Copy all lines below containing "none".

Content revision data:
────────────────

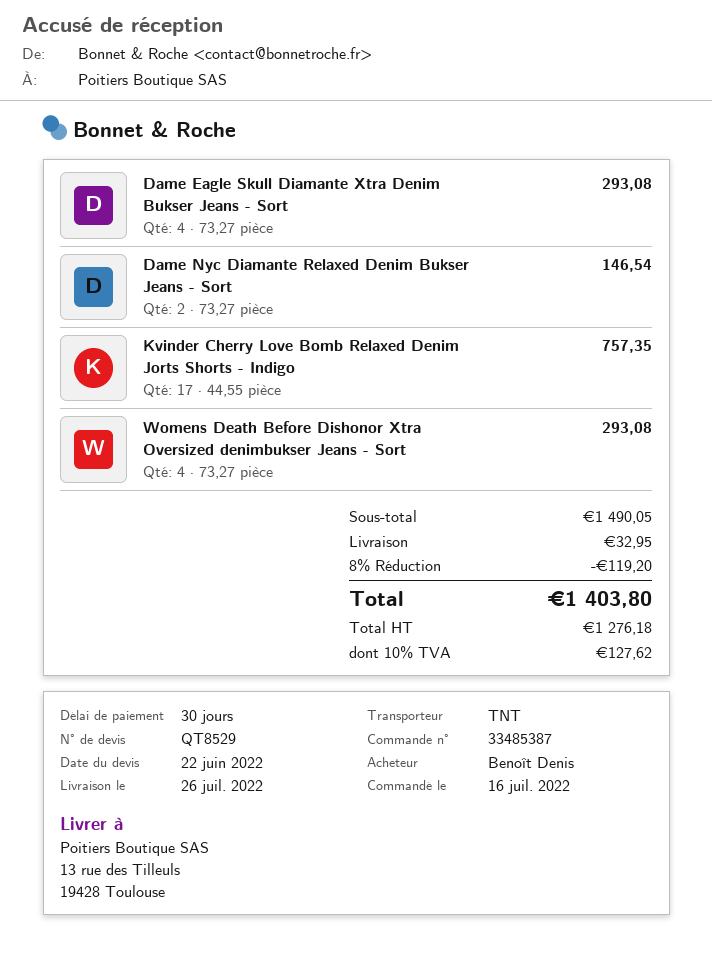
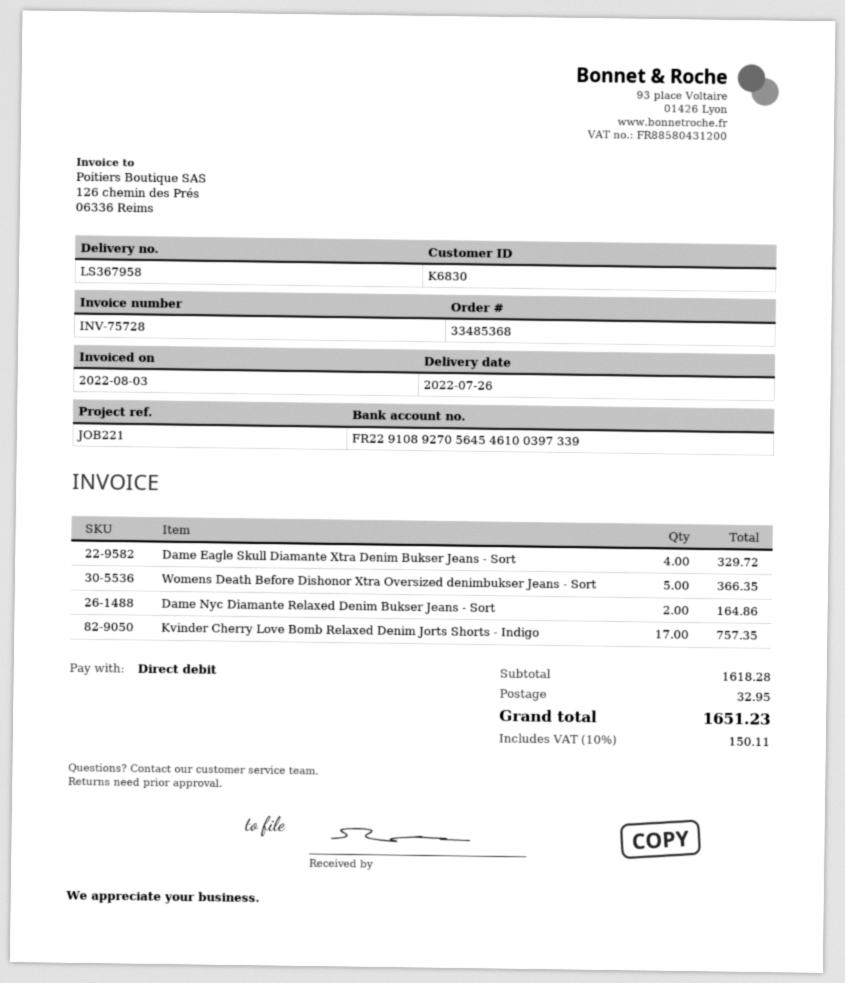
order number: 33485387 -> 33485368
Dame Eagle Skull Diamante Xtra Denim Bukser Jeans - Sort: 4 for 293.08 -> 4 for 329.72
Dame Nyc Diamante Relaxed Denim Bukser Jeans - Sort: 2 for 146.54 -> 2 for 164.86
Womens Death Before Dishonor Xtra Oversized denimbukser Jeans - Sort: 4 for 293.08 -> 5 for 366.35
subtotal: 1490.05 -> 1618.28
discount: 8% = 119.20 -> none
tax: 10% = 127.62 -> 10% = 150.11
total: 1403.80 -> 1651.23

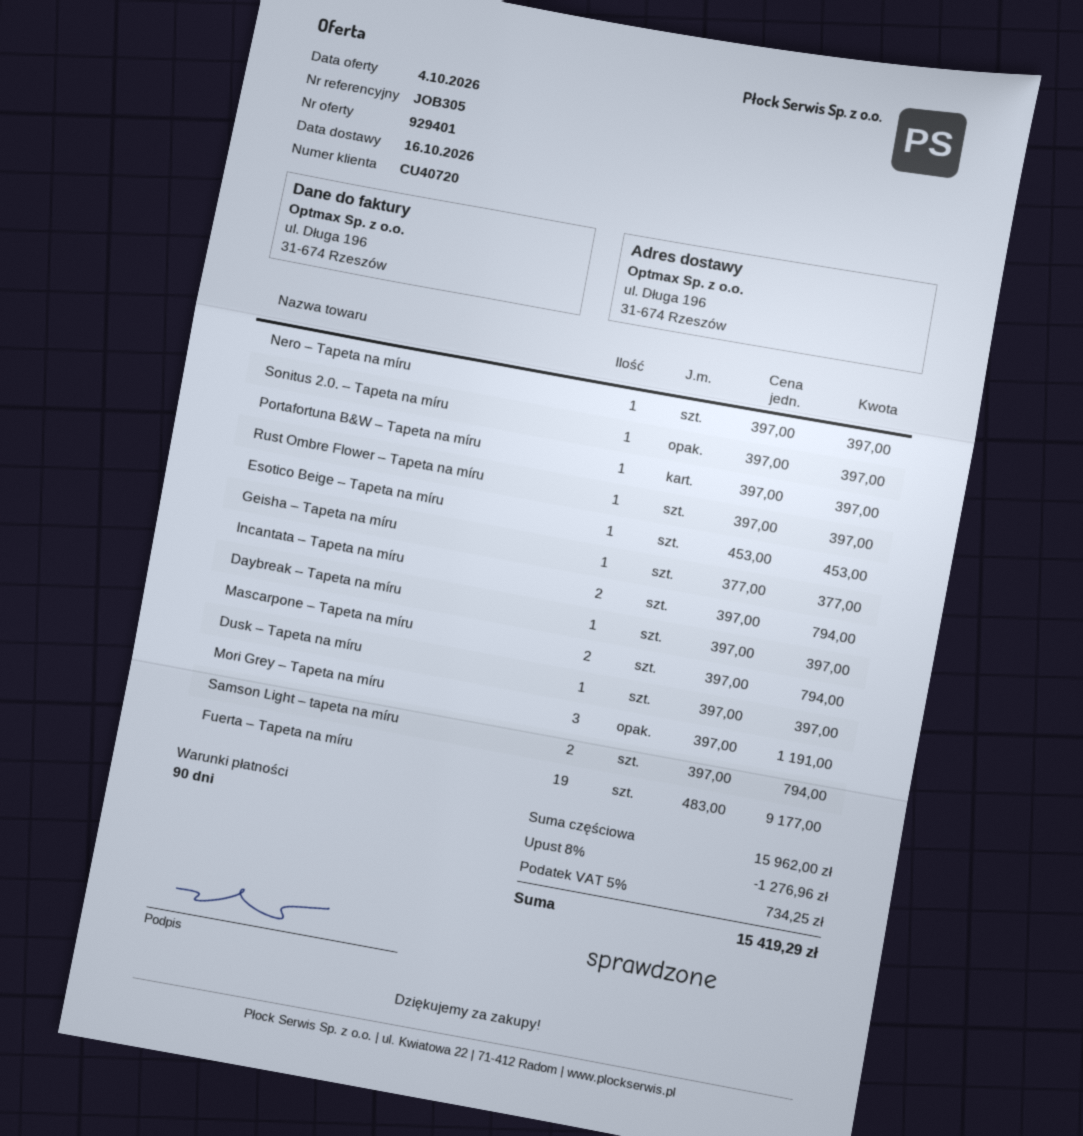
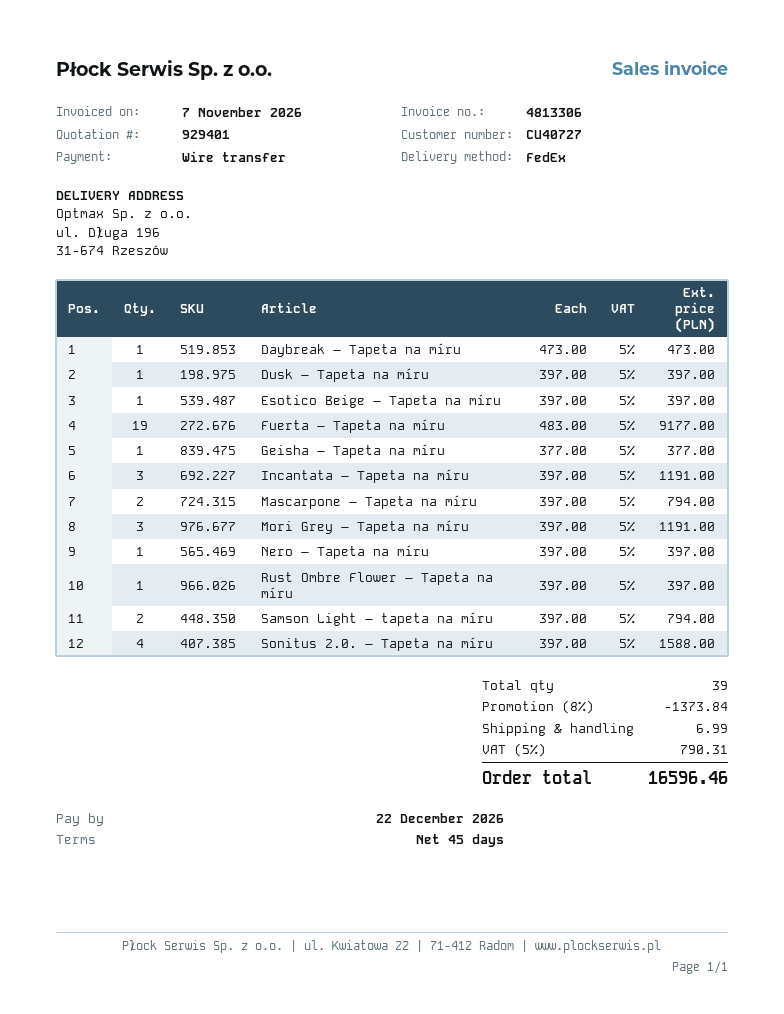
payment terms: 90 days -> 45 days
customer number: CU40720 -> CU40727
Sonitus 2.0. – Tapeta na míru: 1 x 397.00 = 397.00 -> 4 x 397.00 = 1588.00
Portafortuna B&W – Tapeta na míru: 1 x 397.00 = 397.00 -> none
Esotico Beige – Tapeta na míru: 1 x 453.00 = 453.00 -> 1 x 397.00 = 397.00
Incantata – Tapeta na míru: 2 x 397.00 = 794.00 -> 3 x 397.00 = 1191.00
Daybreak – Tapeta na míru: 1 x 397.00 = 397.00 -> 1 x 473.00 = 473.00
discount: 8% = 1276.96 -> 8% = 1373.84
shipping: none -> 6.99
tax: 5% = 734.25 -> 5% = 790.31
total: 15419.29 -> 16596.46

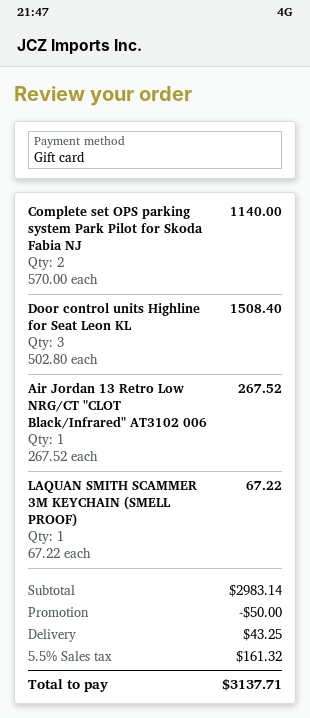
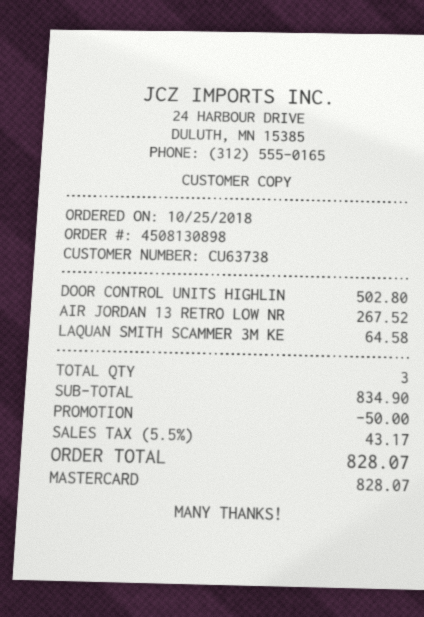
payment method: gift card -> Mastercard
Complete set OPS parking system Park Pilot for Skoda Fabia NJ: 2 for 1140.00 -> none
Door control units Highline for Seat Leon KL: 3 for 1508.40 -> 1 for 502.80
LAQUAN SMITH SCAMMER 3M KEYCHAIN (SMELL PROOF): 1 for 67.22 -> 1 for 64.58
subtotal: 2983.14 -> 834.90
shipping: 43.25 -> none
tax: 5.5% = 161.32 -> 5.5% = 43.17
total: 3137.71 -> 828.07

────────────────

Response for this exercise:
discount: 8% = 119.20 -> none
Portafortuna B&W – Tapeta na míru: 1 x 397.00 = 397.00 -> none
shipping: none -> 6.99
Complete set OPS parking system Park Pilot for Skoda Fabia NJ: 2 for 1140.00 -> none
shipping: 43.25 -> none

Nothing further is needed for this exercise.